Step 3. Click Choose Certificate button to upload the Authentication Service certificate, as showed in image.

Step 4. Next step is to upload the private key file for the certificate. To add it, click Choose Key button.

Step 5. You need to make sure all of the requirements are met before you can proceed to the next step. Highlighted requirements are met if the root certificate used to sign the Authentication service is correctly placed in the Certificate Authorities store.

Caution: You can change the hostnames for all other Services at this stage only. Once the installation is finished, hostname for the services cannot be changed. Later you can change certificates only. You need to make sure you understand the risk of such operation. If you change the hostnames of the services used by the Connectors or AMP for Network devices, they can have problems to communicate with the cloud once upgrade is completed.

7. Installation

Step 1. Once every section is completed and marked as valid, you begin the installation. Navigate to Review and Install section and click Start Installation button, as shown in the image.

Step 2. Administrator portal presents you the current state, start date and logs. If you encounter any errors or problems which needs support attention, collect the logs by click Download Output button, as shown in the image, and attach them to the TAC case.

Step 3. When the installation is successful, you must reboot the device to finish the process. Click Reboot button to proceed with the restart procedure, as shown in the image.

Step 4. After the reboot procedure, you can login to the Administrator Portal and Console Portal. The upgrade procedure is finished.

8. Post upgrade checks

Once the device is rebooted, please make sure that restore was completed successfully:

Step 1. Check if connectors are able to communicate to the newly installed virtual appliance 3.0.1.

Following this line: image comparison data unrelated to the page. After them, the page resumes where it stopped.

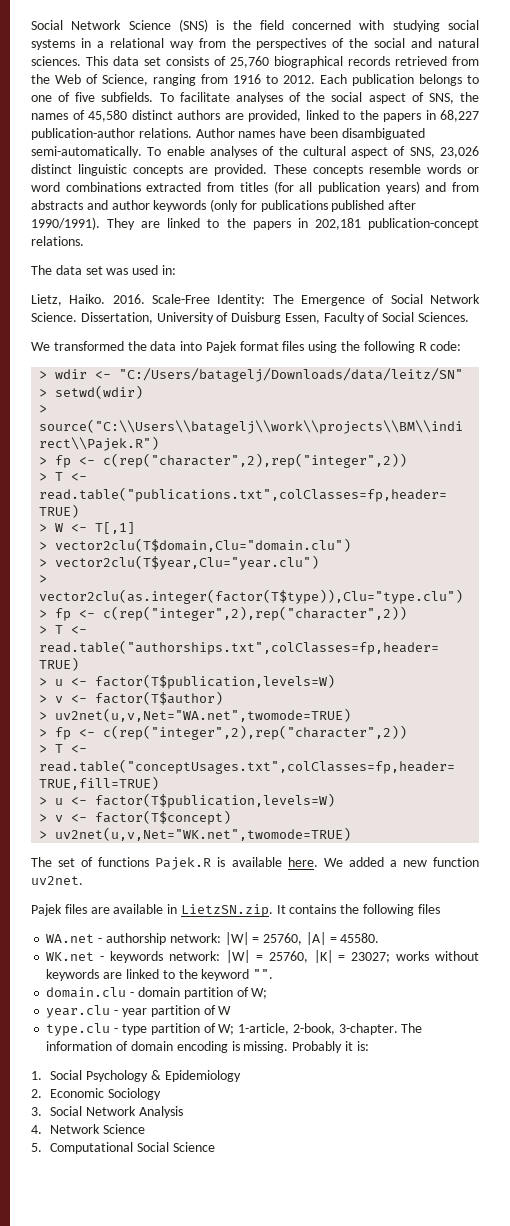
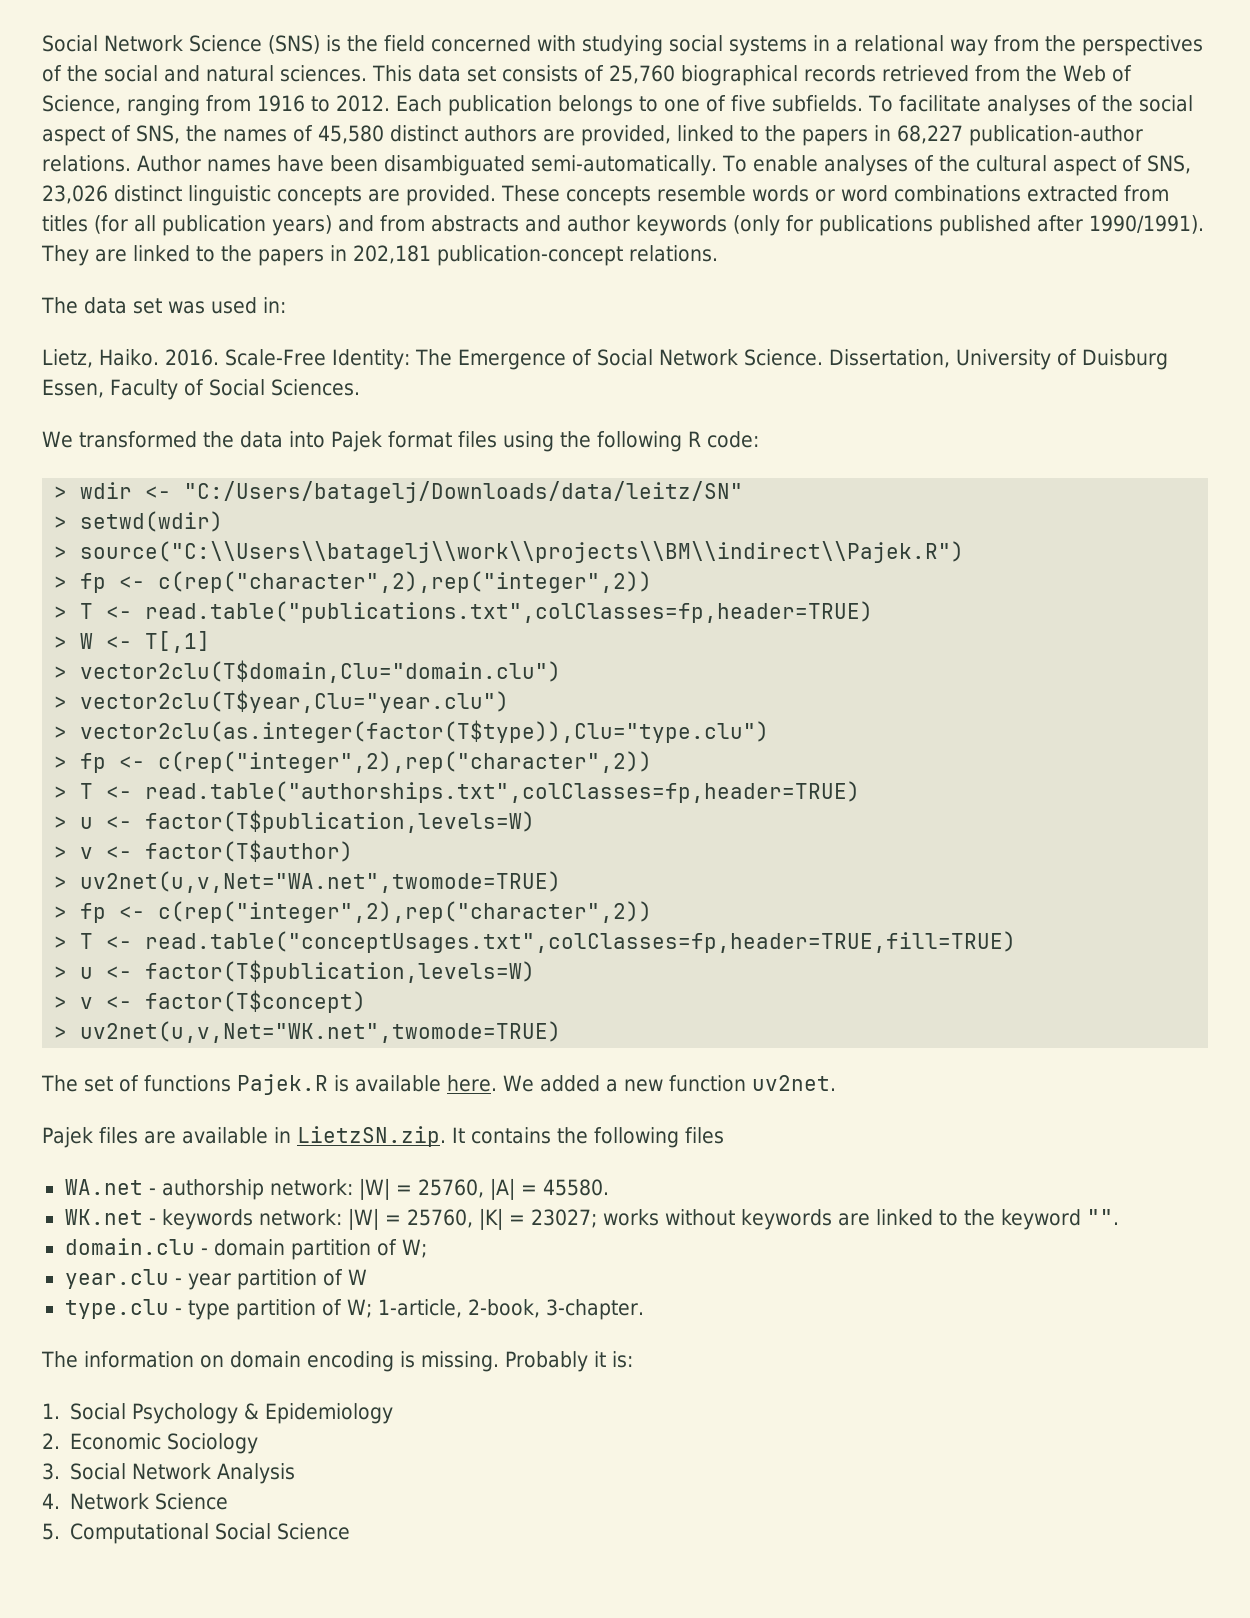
- type.clu - type partition of W; 1-article, 2-book, 3-chapter. The information of domain encoding is missing.
+ type.clu - type partition of W; 1-article, 2-book, 3-chapter.
+ The information on domain encoding is missing.

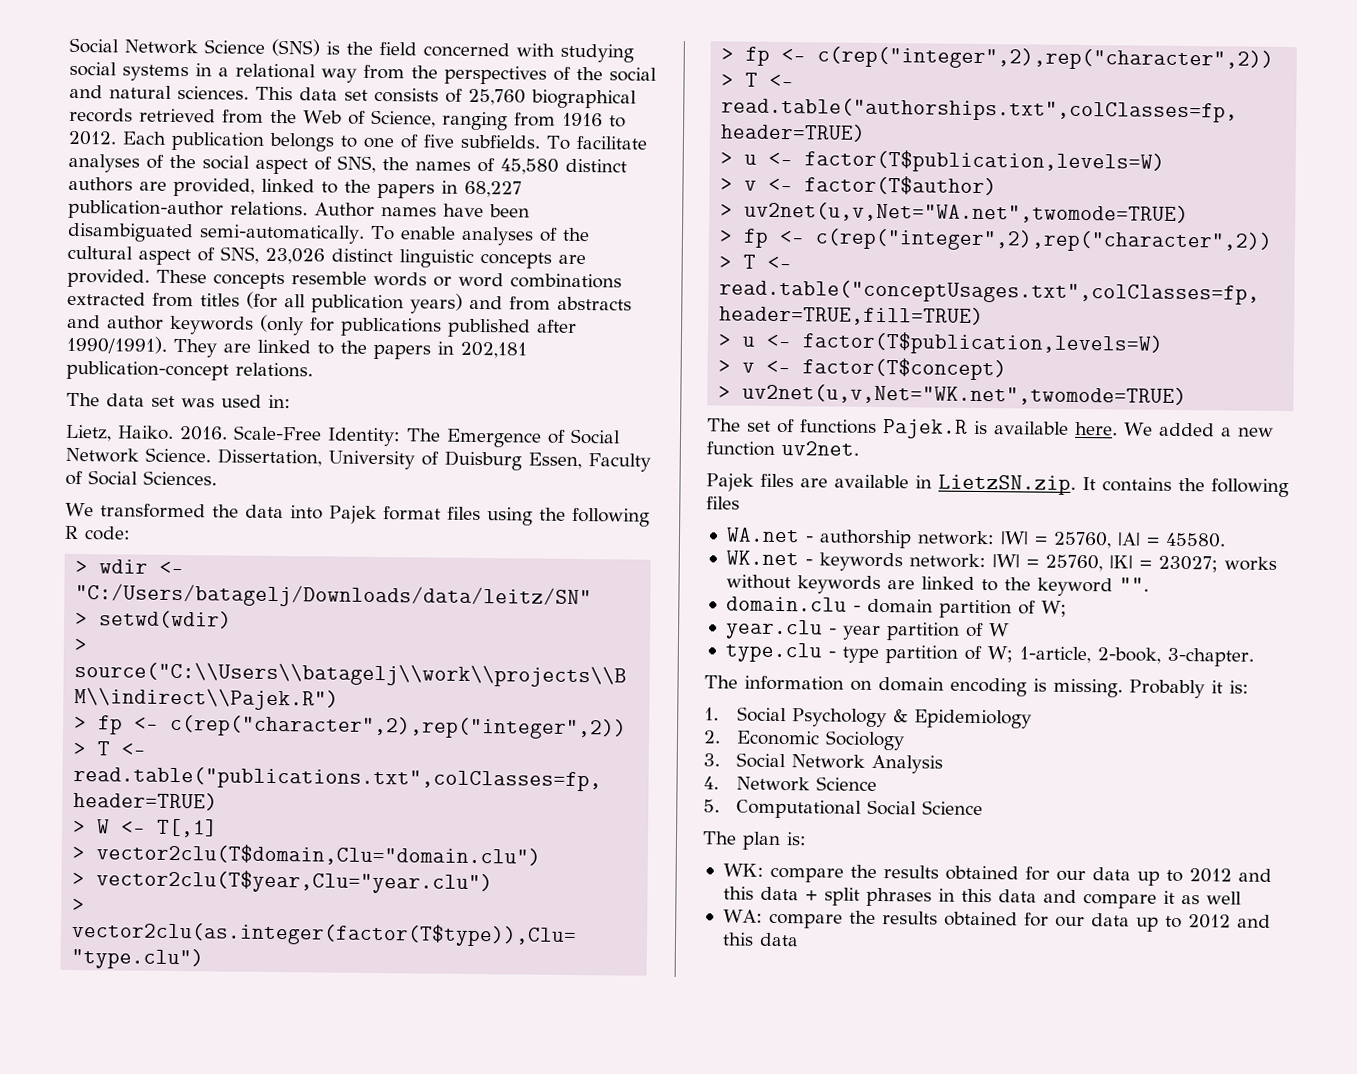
+ The plan is:
+ WK: compare the results obtained for our data up to 2012 and this data + split phrases in this data and compare it as well
+ WA: compare the results obtained for our data up to 2012 and this data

Step 2. Make sure that Events, Device Trajectory and Computers object are correctly restored and presented in the console portal.

Step 3. If you have any AMP for Network integrations like FMC, ESA, WSA make sure they can communicate to the File Disposition server.

Step 4. Check for any Content/Software (Operations -> Update Device) updates and proceed with the installation of such.

It is highly suggested to perform tests to assure a successful upgrade.

Changes in Virtual Private Cloud 3.0.1

1. Windows Connector version 6.1.7

Private Cloud 3.0.1 is shipped with the support for 6.1.7 Windows Connector version, you can find the documentation about it under the link: Release notes for 6.1.7

Caution: If you have made any change in certificates, make sure that before an upgrade or installation to version 6.1.7 of Windows Connector, certificates used for private cloud services are trusted on the endpoint itself. Trust needs to be on the machine level, not user. If this condition is not met, connectors do not trust the certificate presented by Private Cloud which keeps them in a disconnected state.

2. Certificate Authorities and Authentication service

Changes were thoroughly described in the user guide for 3.0: Private Cloud User Guide.

Certificate Authorities allows you to manage root certificates for your Services if you want to use a custom certificate authority. You can download or delete your root certificate if needed.

Authentication service will be used in future versions of Private Cloud to handle user authentication requests. It is added in 3.0.1 version for future compatibility.